JP 2003-209809 Patent No. 4883318

  However, in the conventional slide show function or the display image switching function, when switching and displaying a plurality of images photographed at different heights (that is, height from the ground or floor) at the photographing position, the images before and after the switching The difference in height caused the viewer to feel uncomfortable.

  The present invention has been made in view of such a problem, and the purpose thereof is to select the height of the photographing position of the images before and after switching when switching and displaying a plurality of images having different heights of the photographing position. It is to reduce the discomfort given to the viewer by the difference.

  An image processing apparatus according to an embodiment of the present invention for switching and displaying a plurality of wide angle of view images includes: an image acquisition unit that acquires an image of a switching source and an image of a switching destination; Height information acquisition means for acquiring height information of the photographing position when photographing each image of the switching destination, height information of the photographing position of the image of the switching source, and height of the photographing position of the image of the switching destination A switching effect selecting means for selecting a switching effect of an image based on a difference between the depth information and a generating means for generating a display image for switching based on the selected switching effect.

  According to the present invention, when switching and displaying a plurality of images having different shooting positions, it is possible to reduce a sense of discomfort given to the viewer due to the difference in the shooting positions of the images before and after switching.

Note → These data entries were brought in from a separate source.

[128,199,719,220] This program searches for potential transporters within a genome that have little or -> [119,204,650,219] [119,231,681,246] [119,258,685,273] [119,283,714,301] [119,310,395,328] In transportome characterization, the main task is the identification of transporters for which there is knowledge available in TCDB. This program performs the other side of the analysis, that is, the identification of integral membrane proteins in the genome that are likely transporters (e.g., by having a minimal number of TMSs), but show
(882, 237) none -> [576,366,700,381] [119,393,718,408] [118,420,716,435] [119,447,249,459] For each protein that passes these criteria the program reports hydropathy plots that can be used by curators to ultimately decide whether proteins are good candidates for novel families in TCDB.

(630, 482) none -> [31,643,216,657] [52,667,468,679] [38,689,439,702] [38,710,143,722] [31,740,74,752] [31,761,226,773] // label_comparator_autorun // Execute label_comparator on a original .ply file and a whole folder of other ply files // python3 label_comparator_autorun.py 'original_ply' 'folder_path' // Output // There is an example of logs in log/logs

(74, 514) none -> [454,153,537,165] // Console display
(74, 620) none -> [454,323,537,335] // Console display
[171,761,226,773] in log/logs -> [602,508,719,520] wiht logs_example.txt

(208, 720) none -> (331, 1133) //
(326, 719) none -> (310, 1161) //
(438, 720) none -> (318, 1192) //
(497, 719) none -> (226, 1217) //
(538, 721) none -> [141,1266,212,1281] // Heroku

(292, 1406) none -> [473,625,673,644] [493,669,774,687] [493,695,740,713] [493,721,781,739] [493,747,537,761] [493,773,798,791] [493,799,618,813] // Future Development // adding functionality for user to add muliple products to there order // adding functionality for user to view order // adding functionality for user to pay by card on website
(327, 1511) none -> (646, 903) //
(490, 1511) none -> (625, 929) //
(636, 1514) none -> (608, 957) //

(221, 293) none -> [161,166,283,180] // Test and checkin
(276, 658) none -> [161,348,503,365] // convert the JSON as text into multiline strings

It is a figure showing an example of composition of an image processing device. It is a block diagram showing an example of functional composition of an image processing device. It is a flowchart which shows the whole flow of image processing. It is a flow chart which shows the details of display image generation processing. It is a flow chart which shows the details of change effect selection processing. It is a figure which shows the example of a stereo omnidirectional image. It is a figure which shows the example of a display image. FIG. 6 is a diagram showing image coordinates for representing pixel positions on a display. It is a figure which shows the example of distortion on an image coordinate. It is a figure which shows the example of the relationship between the point on an image coordinate, and a three-dimensional position. It is an image figure of switching effect application processing when slide down or slide up is chosen. It is an image figure of the change effect when fade down or fade up is chosen. It is a flow chart which shows the details of change effect selection processing. It is an image figure of the switching effect when cross fade (dissolve) or fade out fade-in is selected.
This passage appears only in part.